### ENTRIES SHOWN
= Beginning of Section =

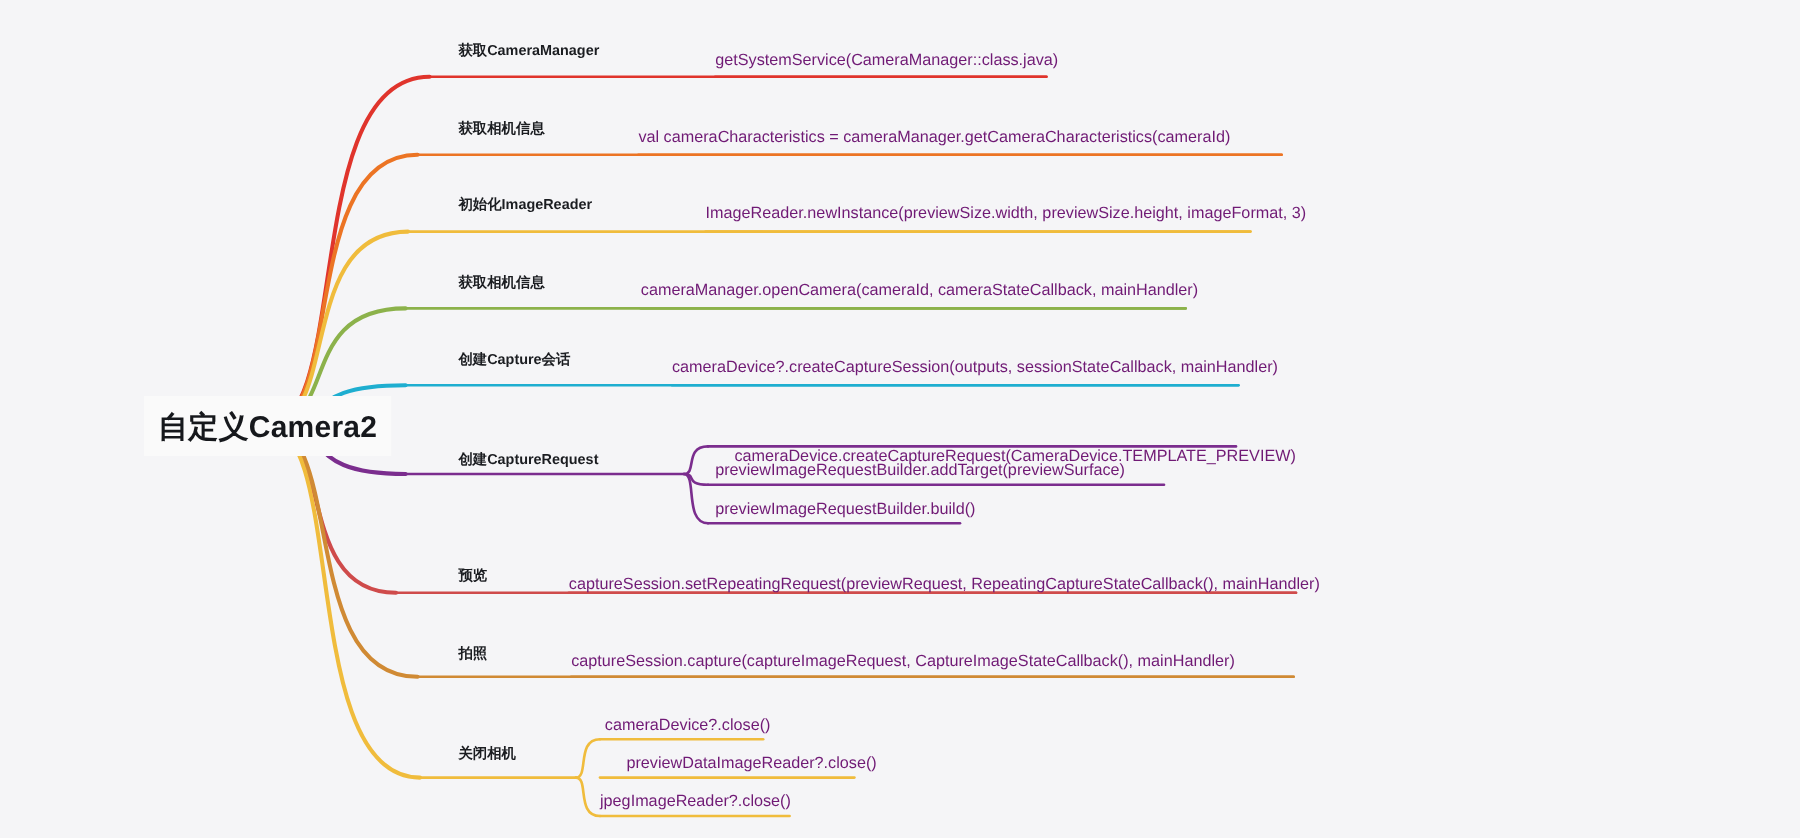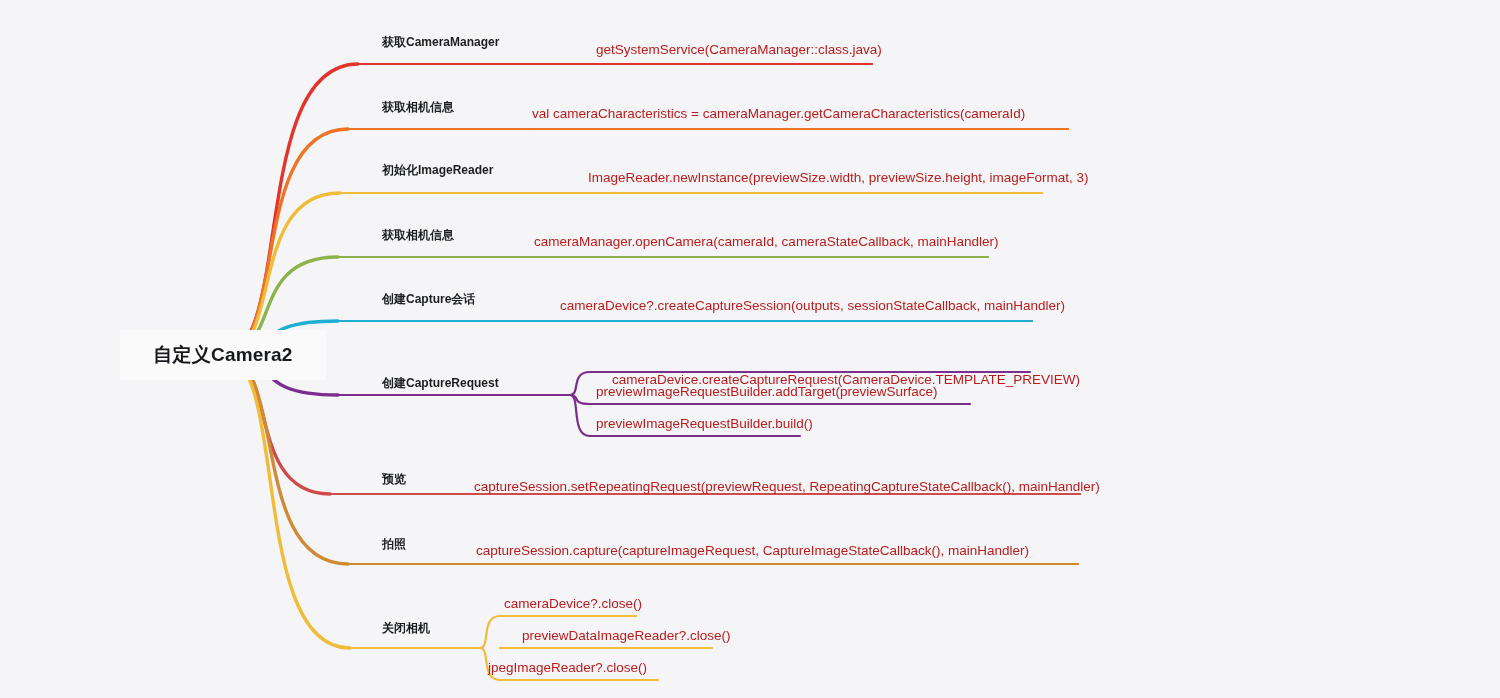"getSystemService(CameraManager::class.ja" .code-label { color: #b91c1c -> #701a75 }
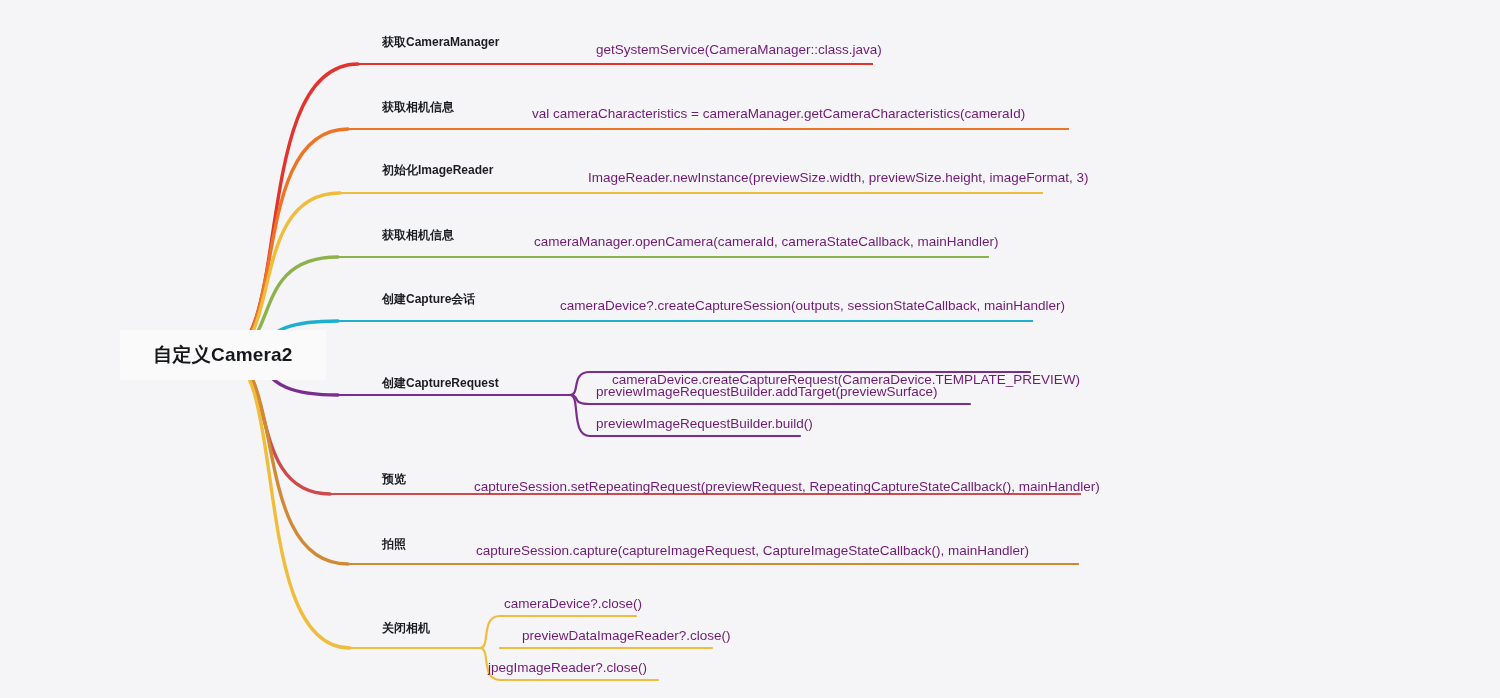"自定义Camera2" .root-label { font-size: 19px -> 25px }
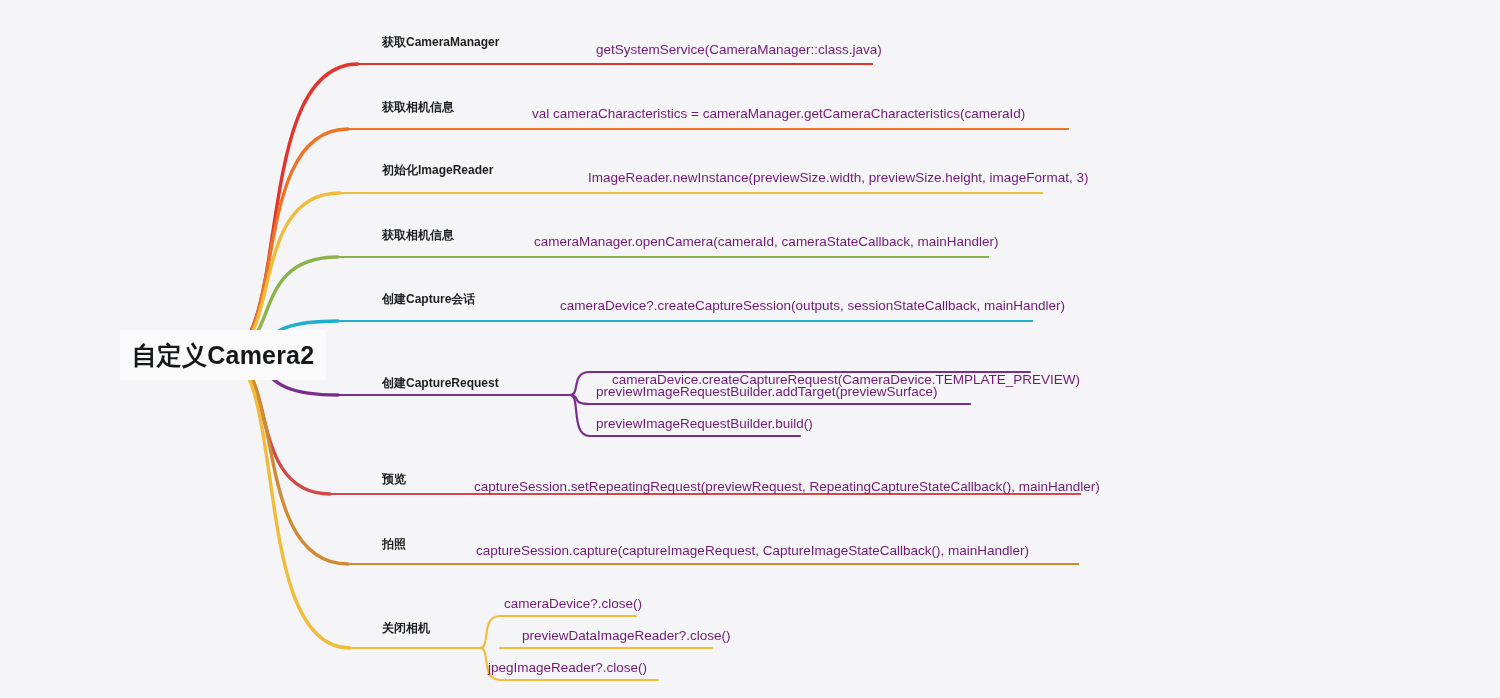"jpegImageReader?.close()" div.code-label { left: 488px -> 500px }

= End of Section =
= Beginning of Section =

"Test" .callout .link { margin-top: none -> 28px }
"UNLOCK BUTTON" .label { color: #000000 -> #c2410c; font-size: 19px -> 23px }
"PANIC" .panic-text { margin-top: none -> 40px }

= End of Section =
= Beginning of Section =

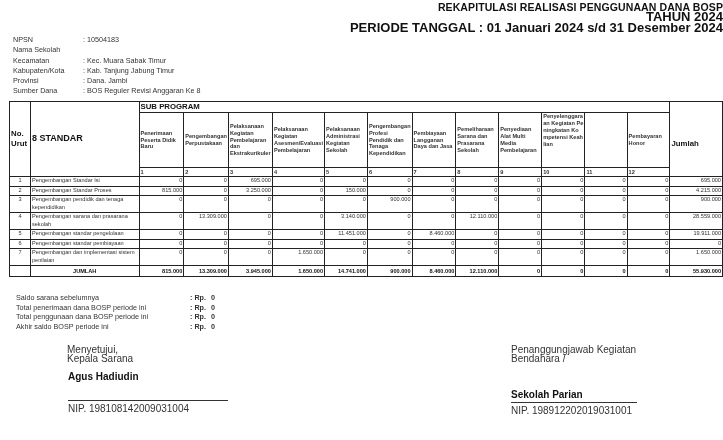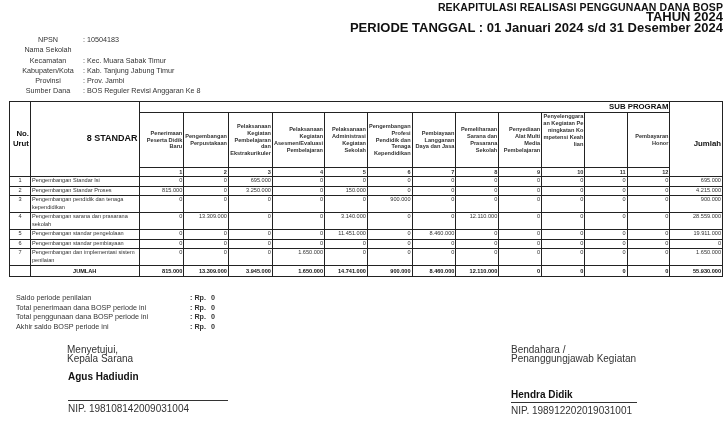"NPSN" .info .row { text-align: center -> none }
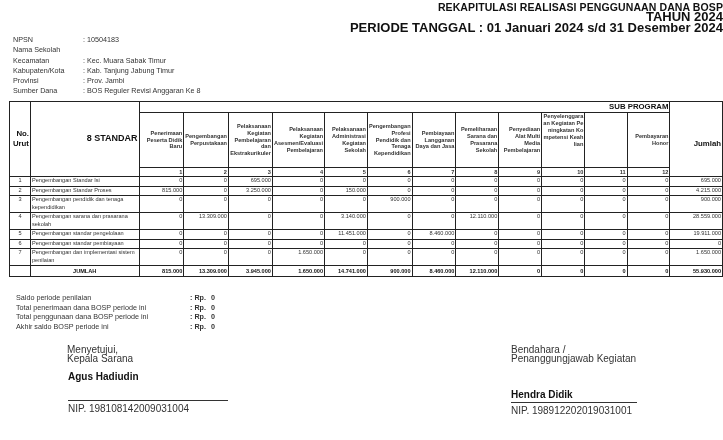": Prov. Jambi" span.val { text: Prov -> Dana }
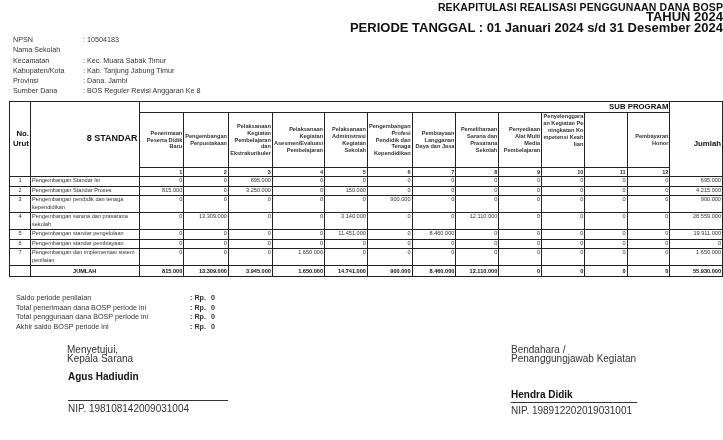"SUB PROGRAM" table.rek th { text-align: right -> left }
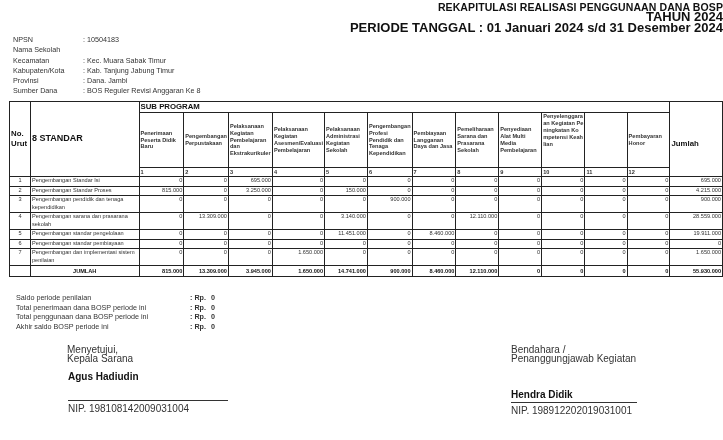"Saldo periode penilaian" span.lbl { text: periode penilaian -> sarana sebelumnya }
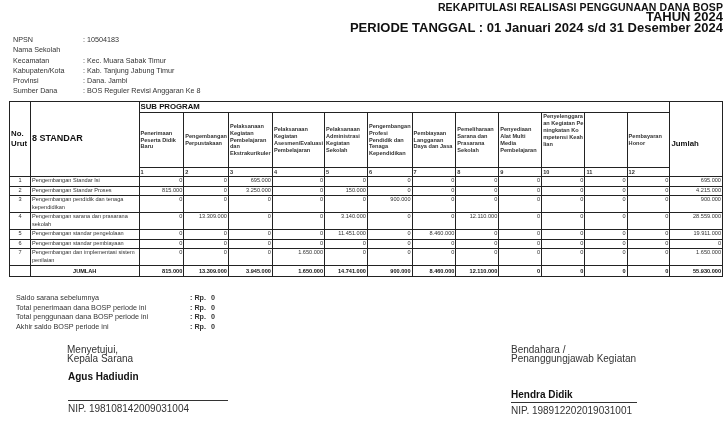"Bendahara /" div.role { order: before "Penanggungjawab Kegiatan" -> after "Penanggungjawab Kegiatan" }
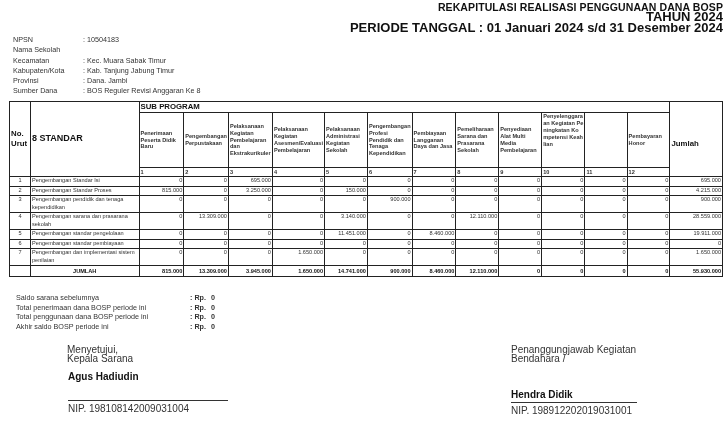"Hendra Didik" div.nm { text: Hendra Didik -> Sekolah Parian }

= End of Section =

Above are some records; quote exactly and only the lines that begin at the line containing "color: #b91c1c ->" and stop after the line containing "left: 488px ->", leaving out the pictures.

"getSystemService(CameraManager::class.ja" .code-label { color: #b91c1c -> #701a75 }
"自定义Camera2" .root-label { font-size: 19px -> 25px }
"jpegImageReader?.close()" div.code-label { left: 488px -> 500px }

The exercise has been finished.